ROSIE HIGHAM-STAINTON: FASHION & CULTURE WRITER
This year, Alpha Industries celebrates its 60th Anniversary. As part of our celebration, we’re looking to those who wear Alpha Industries with pride, ensuring we’re not just part of their wardrobe, but part of their identity. These people are our Everyday Heroes and we’re excited to share their stories. Today we hear from Fashion and Culture writer Rosie Higham-Stainton. A recurring contributor to publications such as Dazed Digital, LOVE magazine, and SSENSE, Rosie writes about the history and culture of fashion and art, and how aesthetic style changes with social movements.
How is military outerwear influencing fashion today?
Rosie- “Military outerwear is so much about function and survival, which seems apt for right now: we’re facing environmental uncertainty while technology is enabling us to ‘do more’ with our minds and bodies in our daily lives. Fashion always responds in some way to this kind of social shift in order to stay fresh and relevant, so now it's about high function and survival even in the luxury and fashion markets. Take the bomber jacket: since its birth in the forties, it has been altered, remade and updated to reflect the needs of its wearer. Small alterations to the shape, size and weight of it were made during its military life, but it has retained other aspects – the functional pocket details and weatherproof nylon finish. It is this sense of adaptability and durability that makes military outerwear so appealing and has led to its deconstruction and reconstruction by the likes of Helmut Lang in the 90s, and its reinvention in oversized proportions by Vetements in 2017. Martine Rose’s AW15 inside-out Bomber Jacket featured the original orange lining for visibility in emergencies but placed it on the outside. This attention to detail has really trickled down into fashion – how can a pocket or fastening become a design feature.”

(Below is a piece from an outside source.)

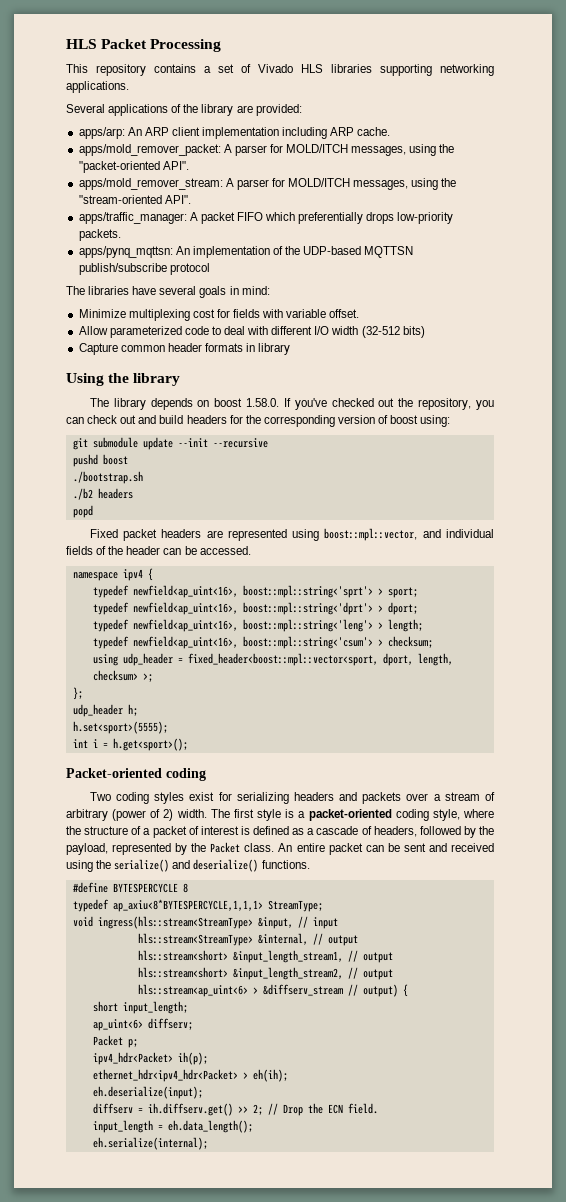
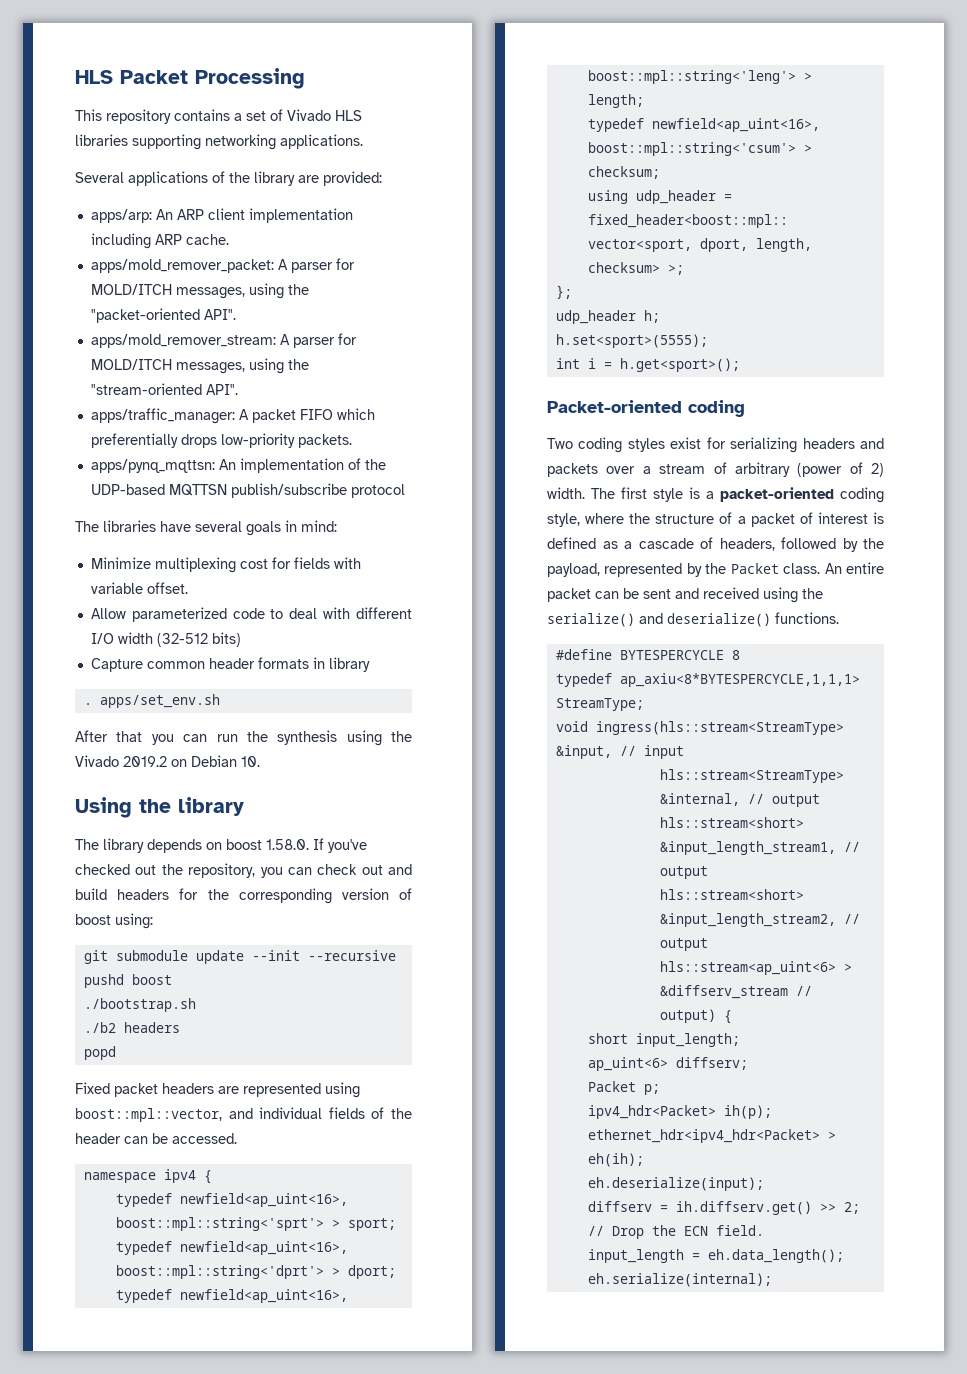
(291, 349) none -> [83,694,220,708] [75,730,412,746] [75,755,260,767] // . apps/set_env.sh // After that you can run the synthesis using the Vivado 2019.2 on Debian 10.

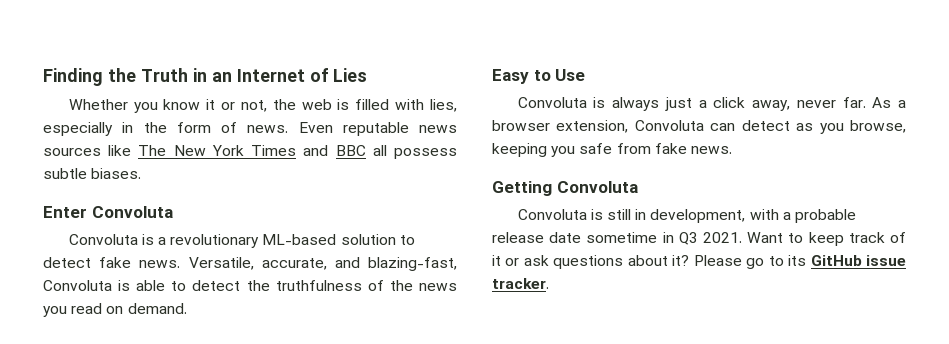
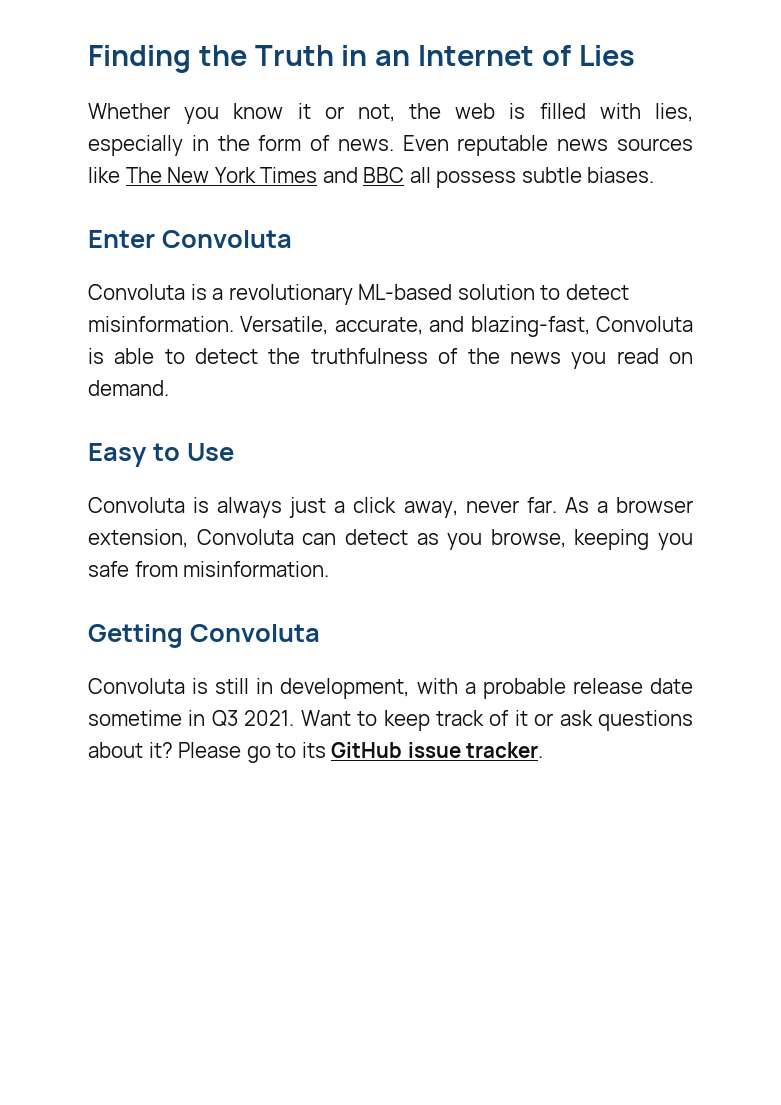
[99,257,181,268] fake news. -> [88,316,234,332] misinformation.
[654,143,732,154] fake news. -> [183,561,330,577] misinformation.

Why do you think military fashion stays always in style?
Rosie- “Military fashion seems sort of timeless. It has long been the backbone of menswear and has endured the fashion world flux because of our nostalgia for certain garments that remind us of the past: of the flying jacket our grandfather wore in the air force, or the parka jacket donned by our favourite Britpop band front man. These pieces are ever present in our subconscious, and in this way, have become ‘classics’, reinvented by fashion, yes, but through the prism of the familiar so that they speak to us on a deeper level.
Military will also continue to be cool because of its affiliation with counterculture. From the Mods of the 60s to the dub loving skinheads of 80s Britain, dressing in military was a complex social signifier, a two fingers up at the establishment. Its implied rebellion, edginess. It was a statement, and fashion loves a statement.”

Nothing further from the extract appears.